EXERCISE DETAILS
Report how many lines in the listing below include the string "none", and write nothing more.

DATA FOR THIS EXERCISE
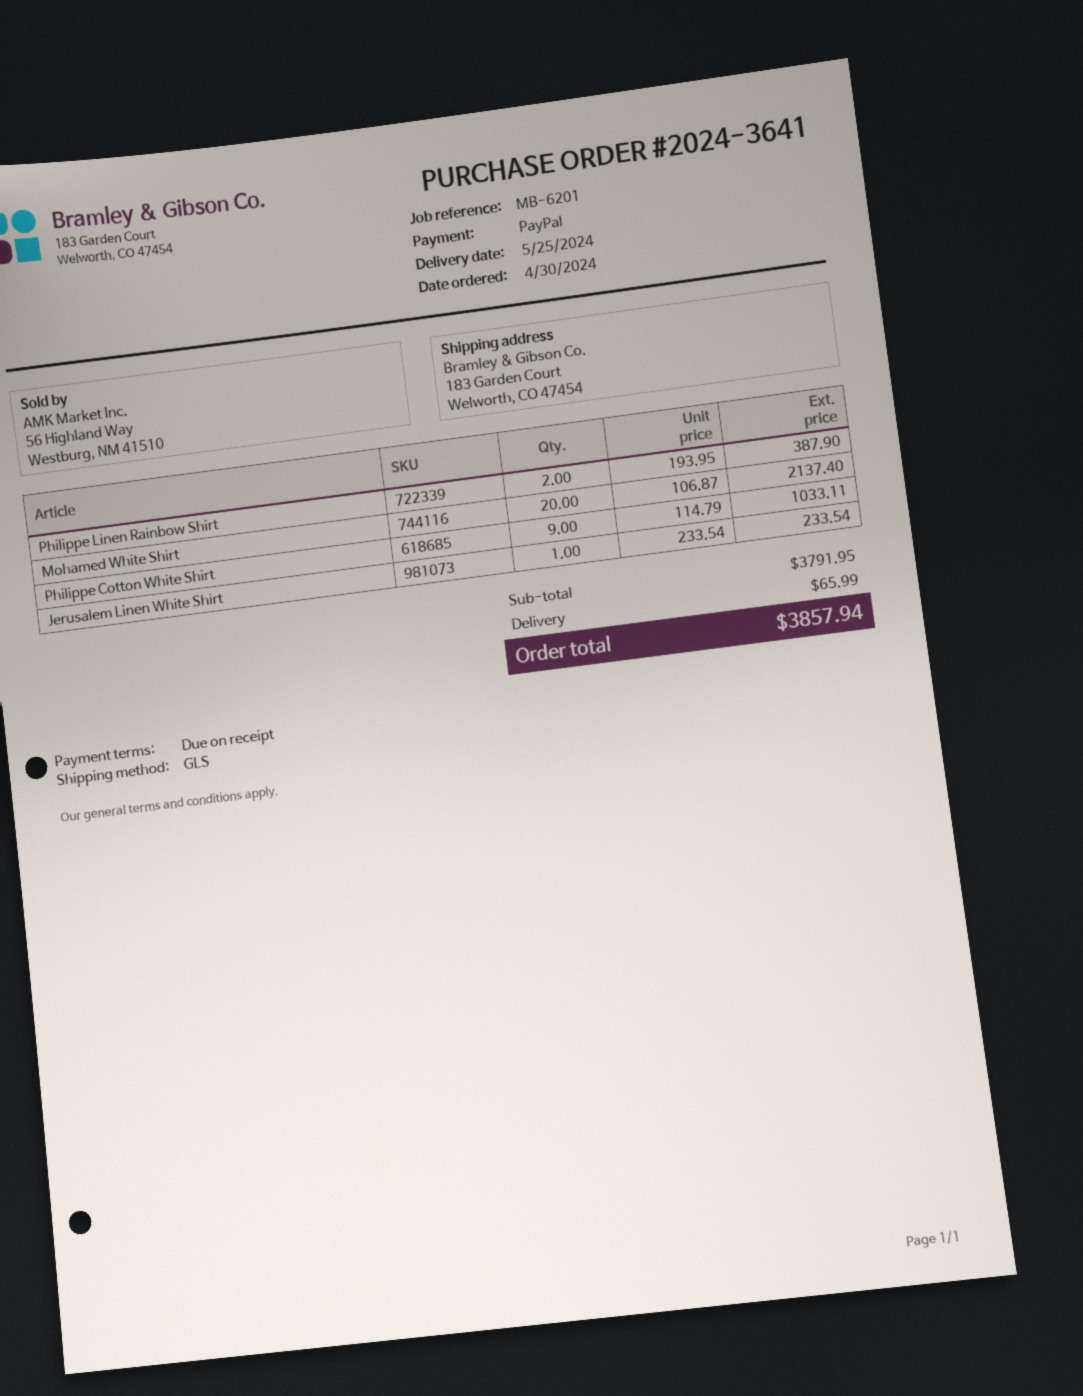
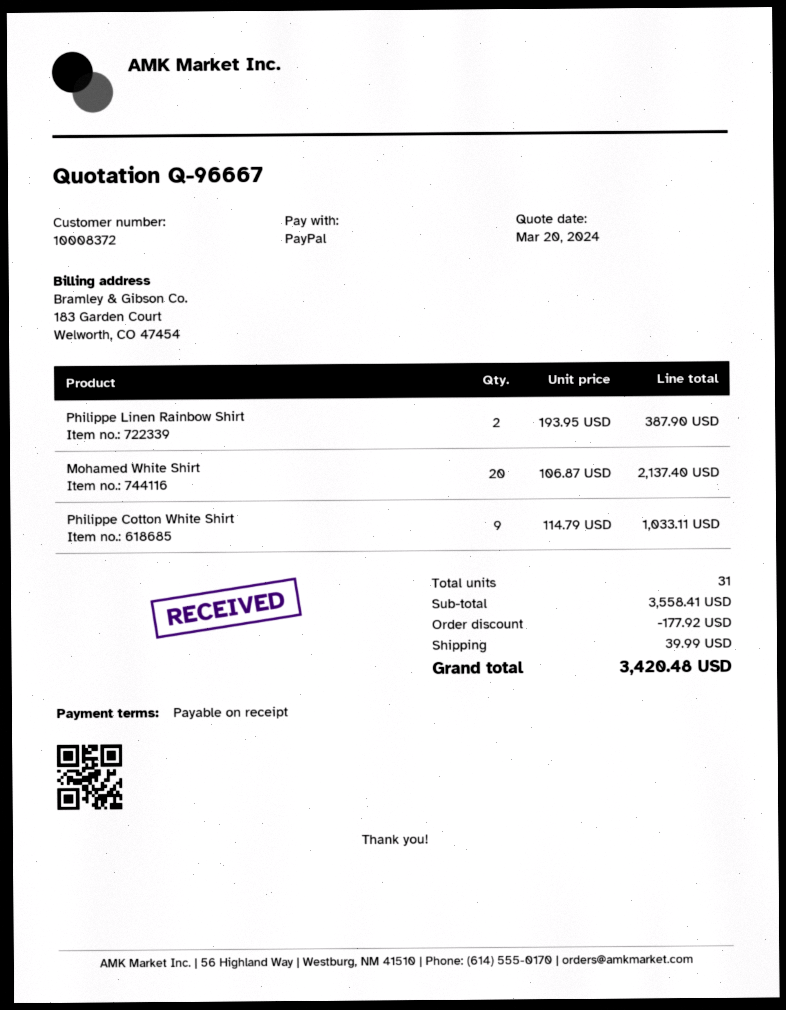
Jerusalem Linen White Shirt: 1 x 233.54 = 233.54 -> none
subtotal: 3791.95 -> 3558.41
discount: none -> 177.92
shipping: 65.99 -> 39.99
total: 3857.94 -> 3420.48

==

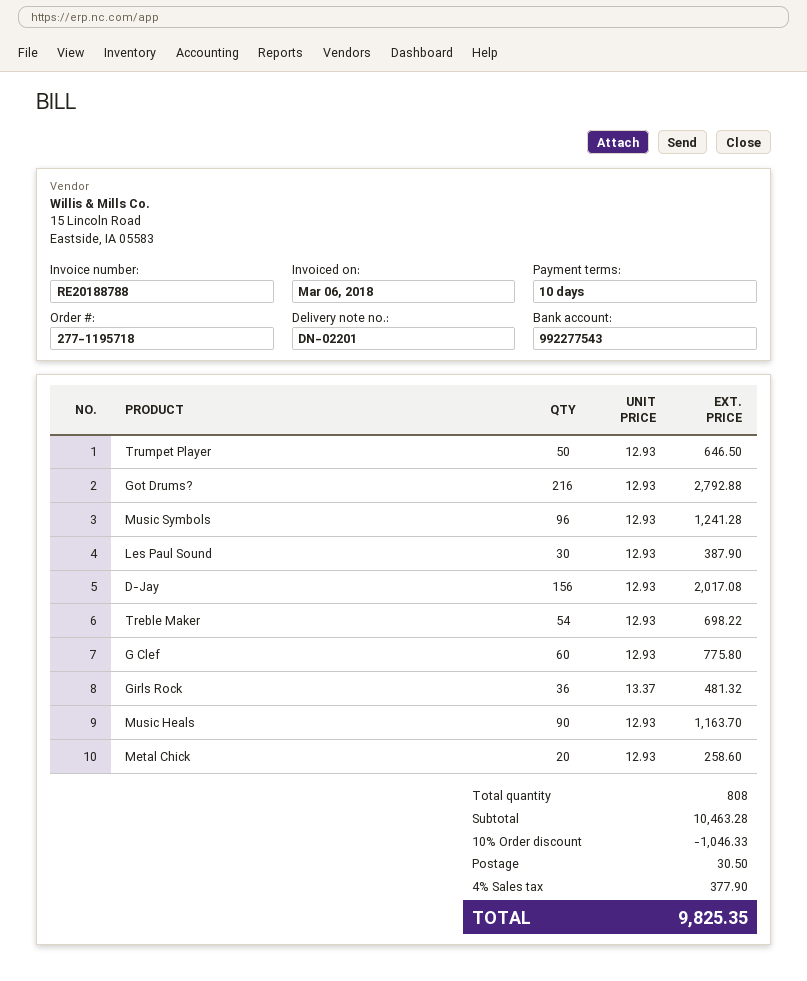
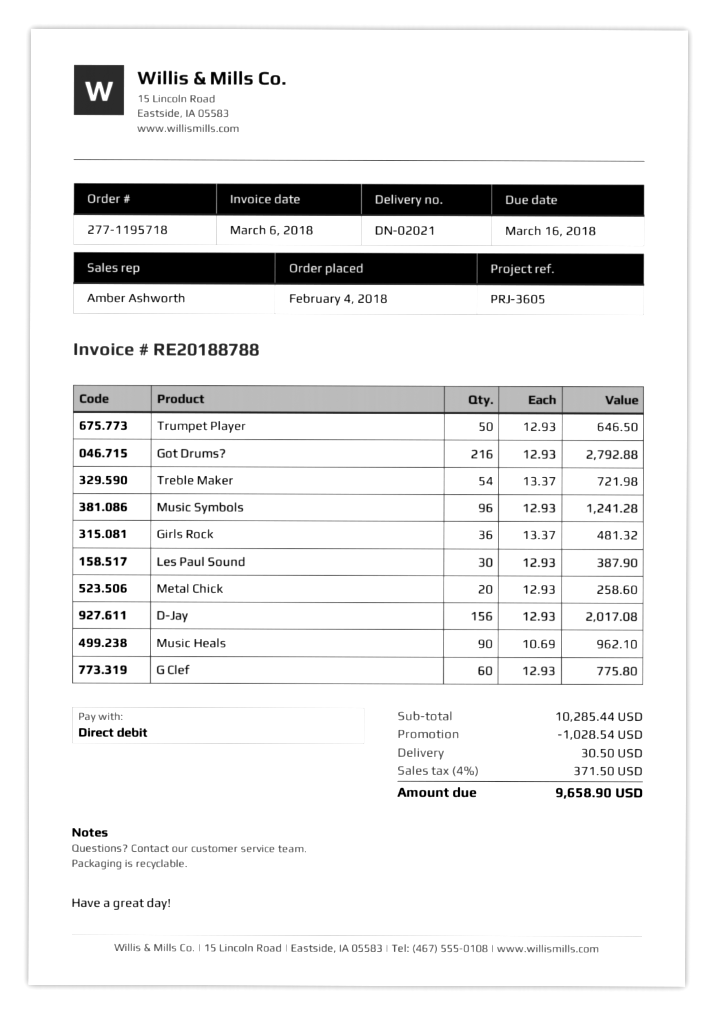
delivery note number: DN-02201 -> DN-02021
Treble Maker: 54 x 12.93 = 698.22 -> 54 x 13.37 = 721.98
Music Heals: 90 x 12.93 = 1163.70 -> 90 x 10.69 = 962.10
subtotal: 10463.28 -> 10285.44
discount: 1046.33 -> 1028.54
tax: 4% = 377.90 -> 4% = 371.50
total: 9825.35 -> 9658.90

--

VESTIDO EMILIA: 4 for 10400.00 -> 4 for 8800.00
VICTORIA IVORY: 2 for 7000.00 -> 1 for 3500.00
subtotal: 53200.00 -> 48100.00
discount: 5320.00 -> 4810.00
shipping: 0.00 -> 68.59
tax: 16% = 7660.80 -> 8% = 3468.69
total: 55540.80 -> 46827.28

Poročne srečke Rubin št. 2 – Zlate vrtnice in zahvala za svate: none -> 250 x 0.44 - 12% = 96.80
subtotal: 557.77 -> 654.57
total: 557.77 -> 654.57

EXPECTED ANSWER
3